> _WHAT IS EXPECTED_
Go to the line in the data below that contains "LED Light Makeup". Write it out exactly, along with every later line through the last, and nothing else.

[RECORDS SHOWN]

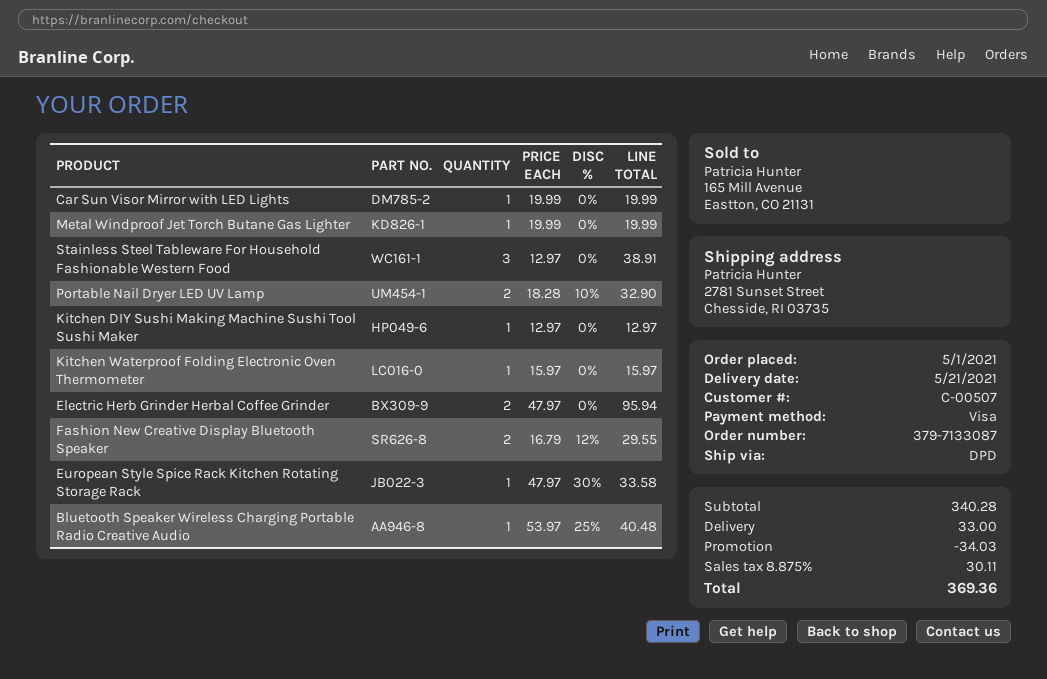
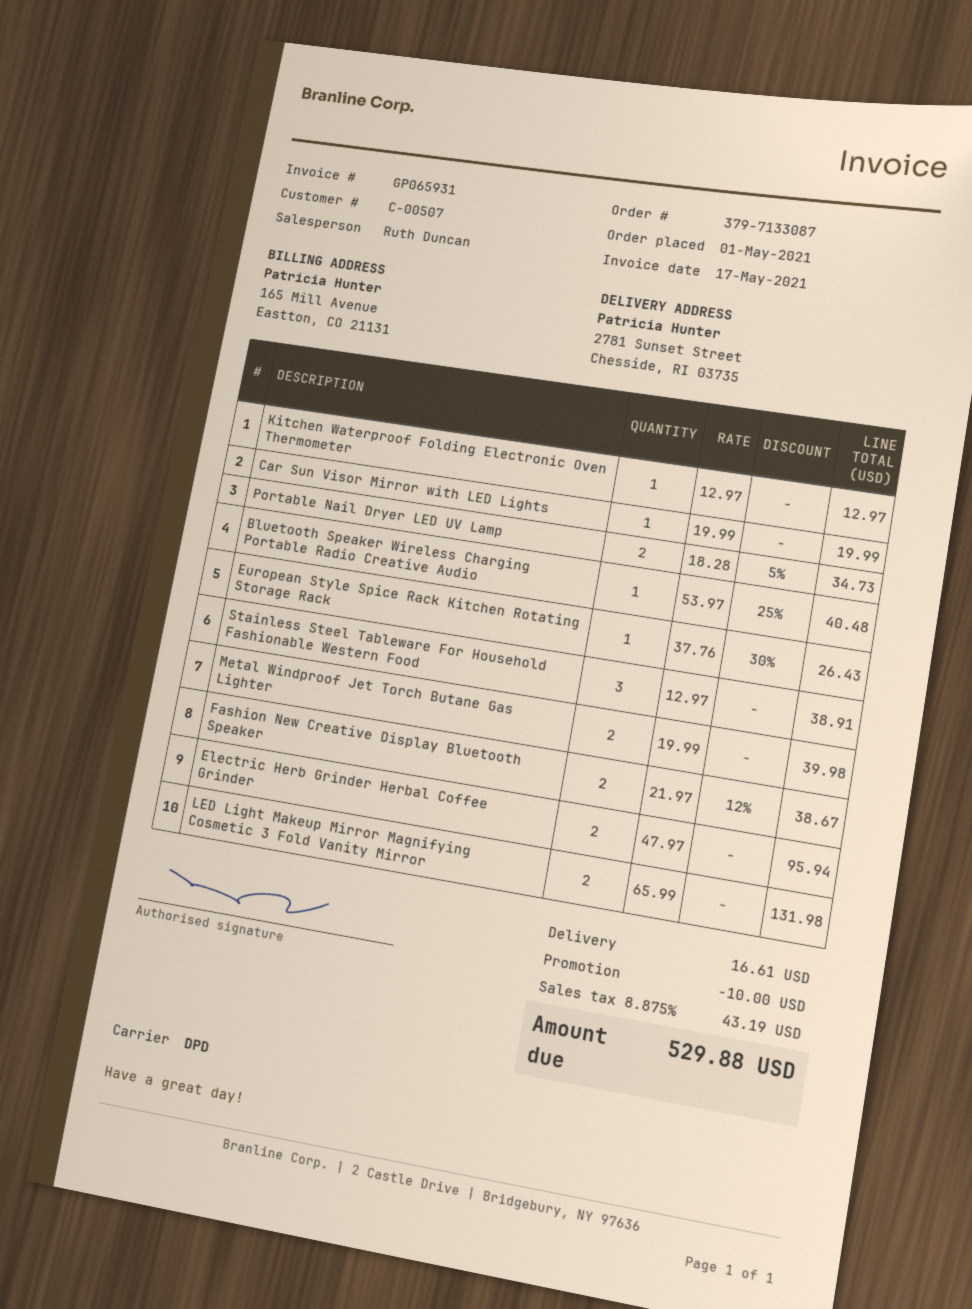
Metal Windproof Jet Torch Butane Gas Lighter: 1 x 19.99 = 19.99 -> 2 x 19.99 = 39.98
Portable Nail Dryer LED UV Lamp: 2 x 18.28 - 10% = 32.90 -> 2 x 18.28 - 5% = 34.73
Kitchen DIY Sushi Making Machine Sushi Tool Sushi Maker: 1 x 12.97 = 12.97 -> none
Kitchen Waterproof Folding Electronic Oven Thermometer: 1 x 15.97 = 15.97 -> 1 x 12.97 = 12.97
Fashion New Creative Display Bluetooth Speaker: 2 x 16.79 - 12% = 29.55 -> 2 x 21.97 - 12% = 38.67
European Style Spice Rack Kitchen Rotating Storage Rack: 1 x 47.97 - 30% = 33.58 -> 1 x 37.76 - 30% = 26.43
LED Light Makeup Mirror Magnifying Cosmetic 3 Fold Vanity Mirror: none -> 2 x 65.99 = 131.98
discount: 34.03 -> 10.00
shipping: 33.00 -> 16.61
tax: 8.875% = 30.11 -> 8.875% = 43.19
total: 369.36 -> 529.88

[/RECORDS SHOWN]

> _RESPONSE_
LED Light Makeup Mirror Magnifying Cosmetic 3 Fold Vanity Mirror: none -> 2 x 65.99 = 131.98
discount: 34.03 -> 10.00
shipping: 33.00 -> 16.61
tax: 8.875% = 30.11 -> 8.875% = 43.19
total: 369.36 -> 529.88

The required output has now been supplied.